Une publication présentée comme intégralement produite par Grok 3, l’outil d’intelligence artificielle développé par Elon Musk, circule activement sur les réseaux sociaux. Ce document, intitulé « Réévaluation critique de l’hypothèse du réchauffement planétaire lié aux émissions de CO2 », remet en cause les conclusions du GIEC, s’appuyant sur des travaux scientifiques largement discrédités.
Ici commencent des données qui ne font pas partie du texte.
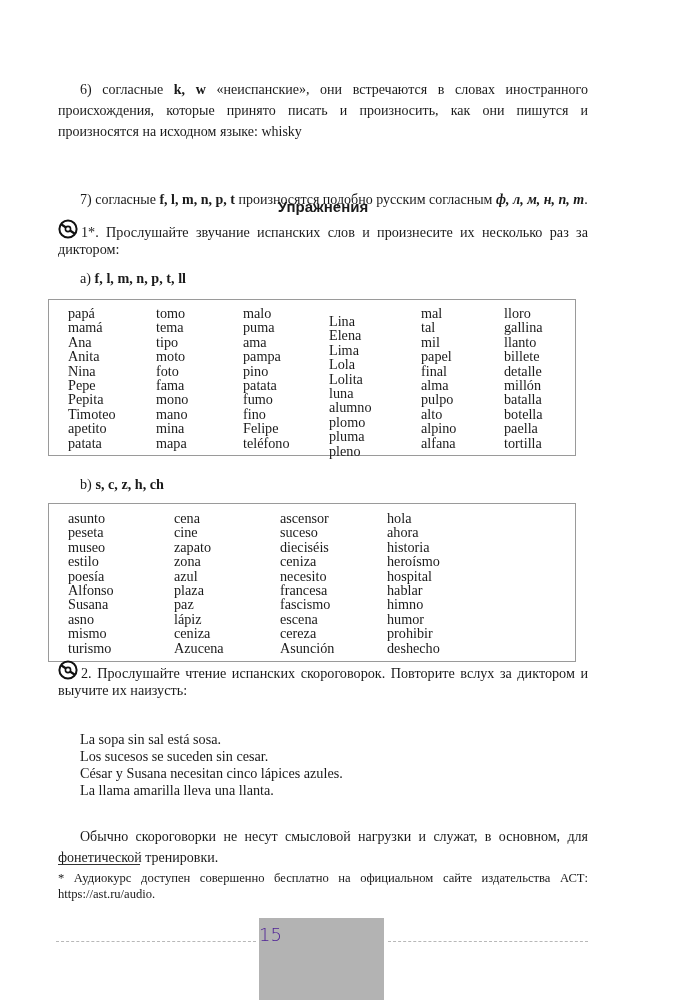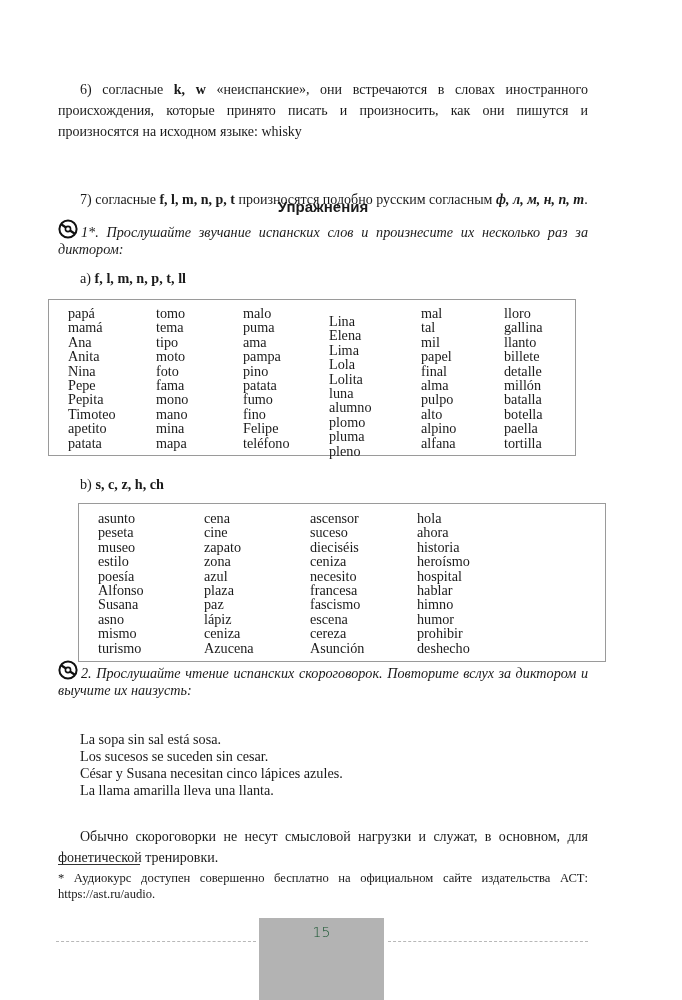--- a/index.html
+++ b/index.html
@@ -9,38 +9,38 @@
   }
   .abs { position: absolute; }
   .para { left: 58px; width: 530px; font-size: 14px; line-height: 21px; text-align: justify; }
   .indent { text-indent: 22px; }
   b.bold { font-weight: bold; }
   .ibold { font-weight: bold; font-style: italic; }
   .heading {
     left: 0; width: 646px; text-align: center; top: 198px;
     font-family: "Liberation Sans", "DejaVu Sans", sans-serif; font-weight: bold; font-size: 15px;
   }
-  .exercise { left: 58px; width: 530px; font-size: 14.2px; line-height: 17px; font-style: italic; text-align: justify; }
+  .exercise { left: 58px; width: 530px; font-size: 14.2px; line-height: 17px; text-align: justify; }
   .cd-icon { display: inline-block; width: 20px; height: 20px; vertical-align: -2px; margin-right: 3px; }
   .sublabel { left: 80px; font-size: 14.2px; }
   .wordbox {
     left: 48px; width: 528px; border: 1.5px solid #9a9a9a; box-sizing: border-box;
   }
   .col { position: absolute; top: 6px; font-size: 14.2px; line-height: 14.4px; }
   .col div { white-space: nowrap; }
   .tongue { left: 80px; font-size: 14.2px; line-height: 17px; }
   .fn-rule { left: 58px; top: 864px; width: 82px; height: 0; border-top: 1px solid #333; }
   .footnote { left: 58px; top: 870px; width: 530px; font-size: 12.6px; line-height: 16px; text-align: justify; }
   .dash-line { top: 941px; height: 0; border-top: 1.2px dashed #b8b8b8; }
   .page-box {
     left: 259px; top: 918px; width: 125px; height: 82px; background: #b3b3b3;
   }
   .page-num {
-    position: absolute; left: 0; width: 100%; top: 6px; text-align: center;
-    color: #14532d; font-family: "DejaVu Sans", sans-serif; font-size: 14px; font-weight: 300;
+    position: absolute; left: 0; width: 100%; top: 6px; 
+    color: #4c1d95; font-family: "DejaVu Sans", sans-serif; font-size: 18px; font-weight: 300;
   }
 </style>
 </head>
 <body>
 
 <div class="abs para indent" style="top:79px;"><span>6) согласные </span><b class="bold">k, w</b><span> «неиспанские», они встречаются в словах иностранного происхождения, которые принято писать и произносить, как они пишутся и произносятся на исходном языке: whisky</span></div>
 
 <div class="abs para indent" style="top:141px;margin-top:48px;"><span>7) согласные </span><b class="bold">f, l, m, n, p, t</b><span> произносятся подобно русским согласным </span><span class="ibold">ф, л, м, н, п, т</span><span>.</span></div>
 
 <div class="abs heading">Упражнения</div>
@@ -127,21 +127,21 @@
     <div>millón</div>
     <div>batalla</div>
     <div>botella</div>
     <div>paella</div>
     <div>tortilla</div>
   </div>
 </div>
 
 <div class="abs sublabel" style="top:476px;"><span>b) </span><b class="bold">s, c, z, h, ch</b></div>
 
-<div class="abs wordbox" style="top:503px; height:159px;margin-left:30px;">
+<div class="abs wordbox" style="top:503px; height:159px;">
   <div class="col" style="left:19px; top:7px;">
     <div>asunto</div>
     <div>peseta</div>
     <div>museo</div>
     <div>estilo</div>
     <div>poesía</div>
     <div>Alfonso</div>
     <div>Susana</div>
     <div>asno</div>
     <div>mismo</div>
Les milieux climatosceptiques se sont emparés de cette étude, notamment Robert Malone, connu pour ses déclarations controversées durant la pandémie. Ce dernier a salué une prétendue « fin de l’escroquerie climatique », relayant massivement le rapport sur X. Pourtant, la communauté scientifique rappelle l’existence d’un consensus robuste liant activités humaines, émissions de CO2 et dérèglements climatiques.
Les experts alertent sur les risques de cette démarche. Les modèles linguistiques comme Grok 3 ne raisonnent pas : ils génèrent du texte à partir de données préexistantes, sans analyse critique. Mark Neff, spécialiste en sciences environnementales, souligne qu’il ne s’agit en aucun cas d’une véritable recherche. Par ailleurs, l’un des coauteurs, Willie Soon, est un climatosceptique notoire, historiquement financé par l’industrie fossile.
L’intégrité méthodologique du document est également mise en doute. Certaines références citées, déjà contestées par le passé, auraient été ajoutées manuellement. Elisabeth Bik, experte en intégrité scientifique, s’interroge sur les conditions de rédaction : comment l’IA a-t-elle été guidée ? Quelles consignes ont été données ?
La rapidité avec laquelle l’article a été validé – 12 jours seulement – et l’absence de comité d’éthique associé au journal concerné renforcent les suspicions. Pour Gavin Schmidt, climatologue à la NASA, cette tentative de réhabiliter des théories obsolètes sous couvert d’innovation technologique ne fait que recycler de vieilles rhétoriques.
Naomi Oreskes, historienne des sciences, y voit une manœuvre pour donner une illusion de légitimité à des arguments déjà invalidés. L’utilisation de l’IA, loin d’être neutre, sert ici à masquer des biais idéologiques. Les auteurs de l’étude n’ont pas répondu aux demandes d’éclaircissements sur leur processus de travail.